The pipeline is designed for both batch and real-time benchmark of MinHash+LSH algorithm. The data are reddit posts in 12/2014 (for batch) and 1/2015 (for real-time). They're preprocessed (tokenize & remove stopwords) and stored in S3. For the batch processing, data flows from S3 into Spark for batch version of the algorithm (MapReduce) and brute-force method (join). Then the calculated results (e.g. band id and groupings, post information) are stored in Redis database, a key-value store for fast lookups and writes. For the real-time part, kafka sends data at different rates (to mimic new posts) to Spark streaming. Then the iterative, online version of the algorithm is running on Spark Streaming and it updates and looks up data from Redis.
-
Batch: First of all, I compared the time and number of shuffles between brute-force and MinHash+LSH algorithm. From the experiment on 780k entries of Reddit posts, MinHash+LSH achieves 4000X speed up mainly because it filters out a lot of pairs in the band hash grouping.

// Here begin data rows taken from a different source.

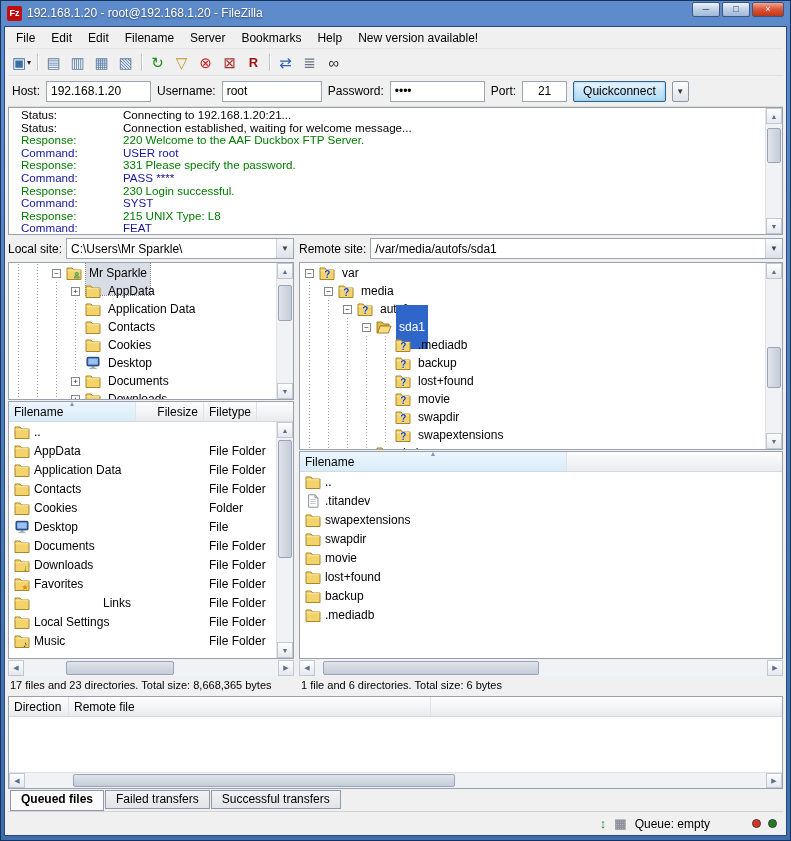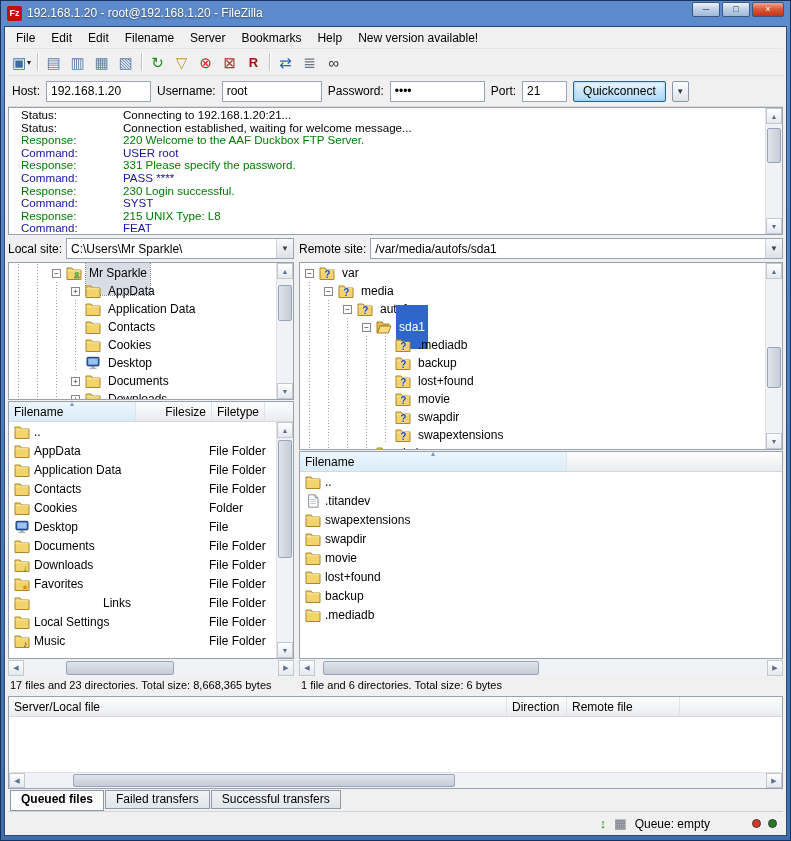"21" input.qfield { text-align: none -> center }
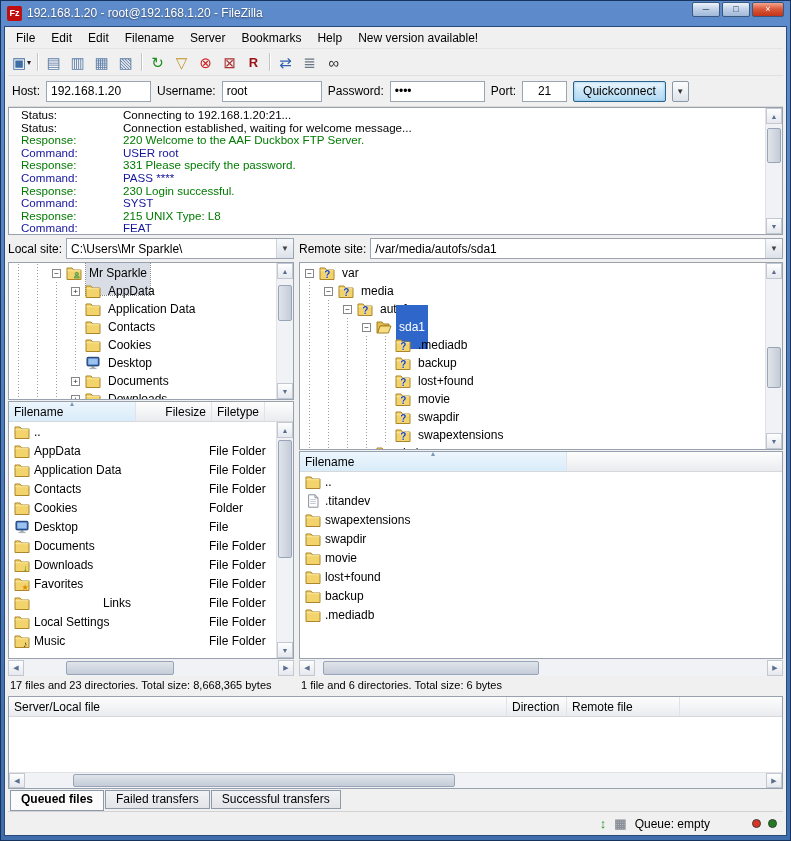"Filesize" span.hcell { width: 76px -> 68px }
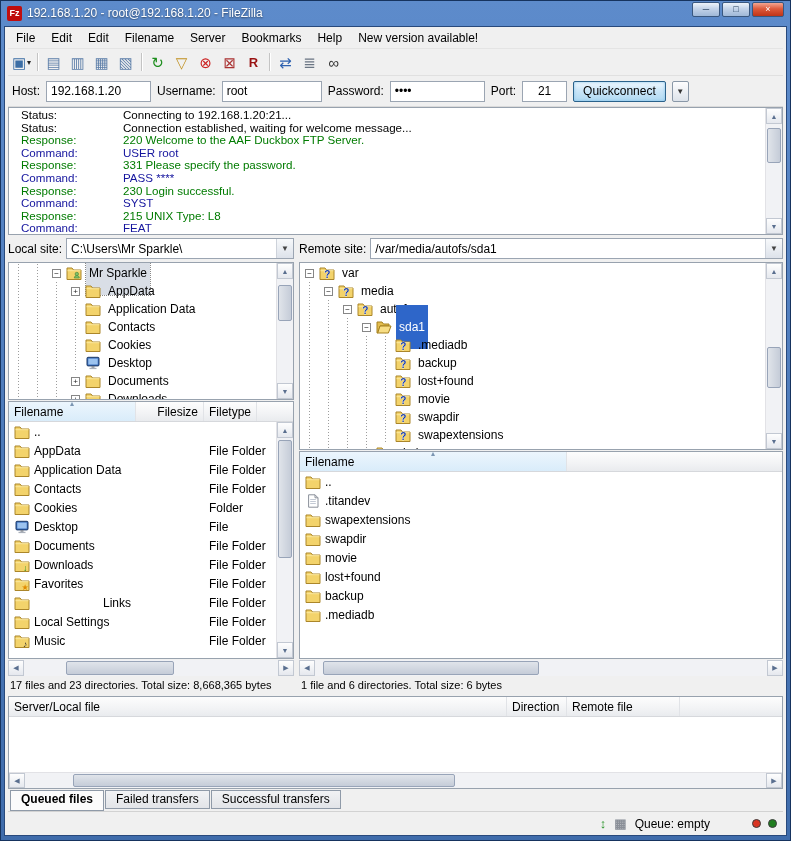"Server/Local file" span.hcell { html: <span> <span>Server/Local file</span> </span> -> none }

Secondly, I wanted to investigate the effect of K (# hash functions), b and r on time complexity and precision (% pairs which have similarity levels above the threshold). Based on the following results, we can see that the precision value is increasing when k and threshold value are increasing. Even though fewer items are filtered, but more items are actually similar. For this dataset, medium size of k (~200 to 300) works pretty well.
-
Streaming: Streaming evaluation is conducted when 340 events/sec are sent from Kafka to Spark Streaming. It takes 8 sec to finish processing 10 sec window (6 t4.xlarge nodes, 1024 MB).
- Experiment Settings:
- Recall value is not collected for more parameter combinations due to the time limit. Otherwise we can evaluate how the threshold level/k value affects the recall value. And we can see how many similar items are filtered out.
- Streaming evaluation is not as complete as batch evaluation, since this algorithm can bring major speed up on batch job. The purpose of streaming part is to see how it handles online peak usage. If time is permitted, I should conduct a more comprehensive benchmark.
- Only used relatively small dataset.
- Algorithm:
- This algorithm may filter out or include item pairs which are not similar (precision&recall).
- This algorithm works specifically for jaccard similarity. If you want to calculate approximate neighbors for other similarity metrics, please refer to this paper: https://arxiv.org/pdf/1408.2927.pdf.
- Application:
- Tune the parameters in order to find the better balance between time and precision value.
- Use higher similarity level (above 60%) to speed up neighbor searching. Even though the algorithm may fail finding neighbors for several items which are unique/new, the solution could be either linear scan for exact search or select a non-personalized/most popular item as a neighbor.